Title: SDN Optimized High-Performance Data Transfer Systems for Exascale Science
Booth: California Institute of Technology / CACR #1248, University of Michigan #2103, Stanford University #2009, OCC #749, Vanderbilt #271, Dell #1009, and Echostreams #582
Description: The next generation of major science programs face unprecedented challenges in harnessing the wealth of knowledge hidden in Exabytes of globally distributed scientific data. Researchers from Caltech, FIU, Stanford, Univ of Michigan, Vanderbilt, UCSD, UNESP, along with other partner teams have come together to meet these challenges, by leveraging the recent major advances in software defined and Terabit/sec networks, workflow optimization methodologies, and state of the art long distance data transfer methods. This demonstration focuses on network path-building and flow optimizations using SDN and intelligent traffic engineering techniques, built on top of a 100G OpenFlow ring at the show site and connected to remote sites including the Pacific Research Platform (PRP). Remote sites will be interconnected using dedicated WAN paths provisioned using NSI dynamic circuits. The demonstrations include (1) the use of Open vSwitch (OVS) to extend the wide area dynamic circuits storage to storage, with stable shaped flows at any level up to wire speed, (2) a pair of data transfer nodes (DTNs) designed for an aggregate 400Gbps flow through 100GE switches from Dell, Inventec and Mellanox, and (3) the use of Named Data Networking (NDN) to distribute and cache large high energy physics and climate science datasets.
Title: Interconnecting Heterogeneous Supercomputers with FPGA-Accelerated Key Value Store (KVS)
Booth: Algo-Logic Systems Inc. #3012
Description: Algo-Logic's Key-Value Store (KVS) systems associate values with keys so that data can be easily shared between heterogeneous computing systems.
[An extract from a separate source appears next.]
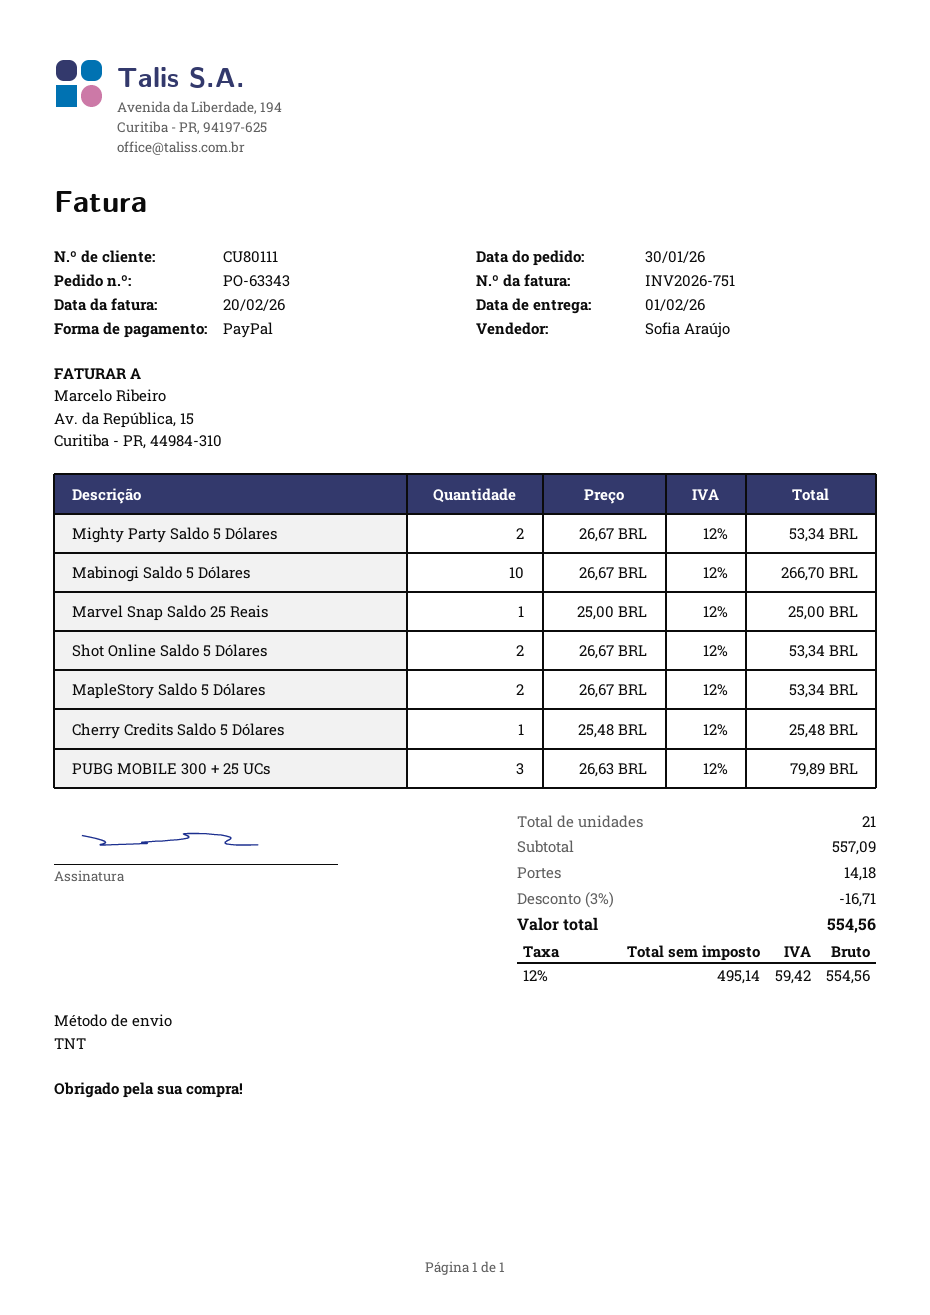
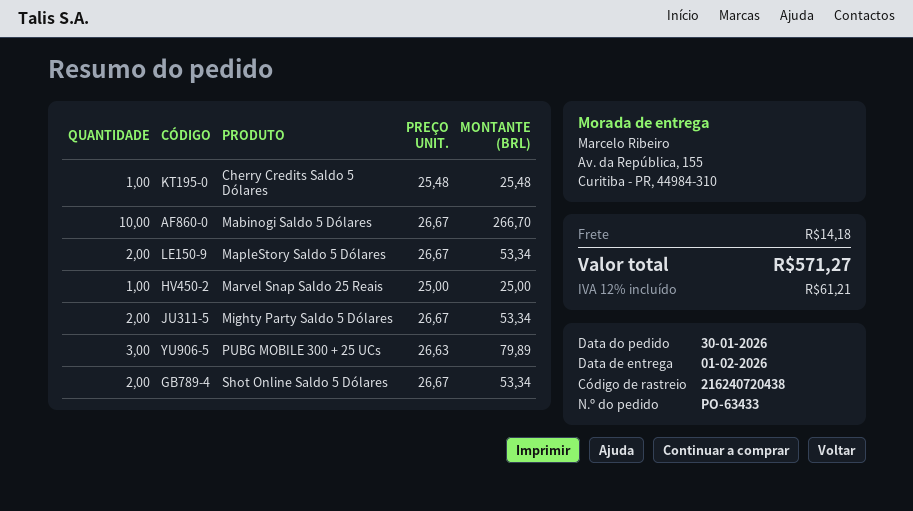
order number: PO-63343 -> PO-63433
discount: 3% = 16.71 -> none
tax: 12% = 59.42 -> 12% = 61.21
total: 554.56 -> 571.27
Most existing KVS systems run in software and scale out to improve throughput but suffer from poor latency. We show how an alternate approach using gateware implements KVS with sub-microsecond latency and performs 150 Million KVS transactions using a single Field Programmable Gate Array (FPGA) logic device. As with a software-based KVS, lookup transactions are sent over Ethernet to the machine that stores the value associated with that key. With the implementation in logic, however, this KVS scales up to provide Billions of IOPs with lower latency and power consumption than any other option in software. Stop by the Algo-Logic booth to see a live demonstrationthat shows an ultra-low latency KVS implemented in FPGA hardware. We will show that the KVS in FPGA is 88 times faster while using 21x less power than socket I/O running on a traditional PC-based server. Even when using software optimized with kernel bypass, we will show that the KVS in FPGA processes messages 14x faster while using 13x less energy than the next best implementation of KVS using a kernel-bypass approach.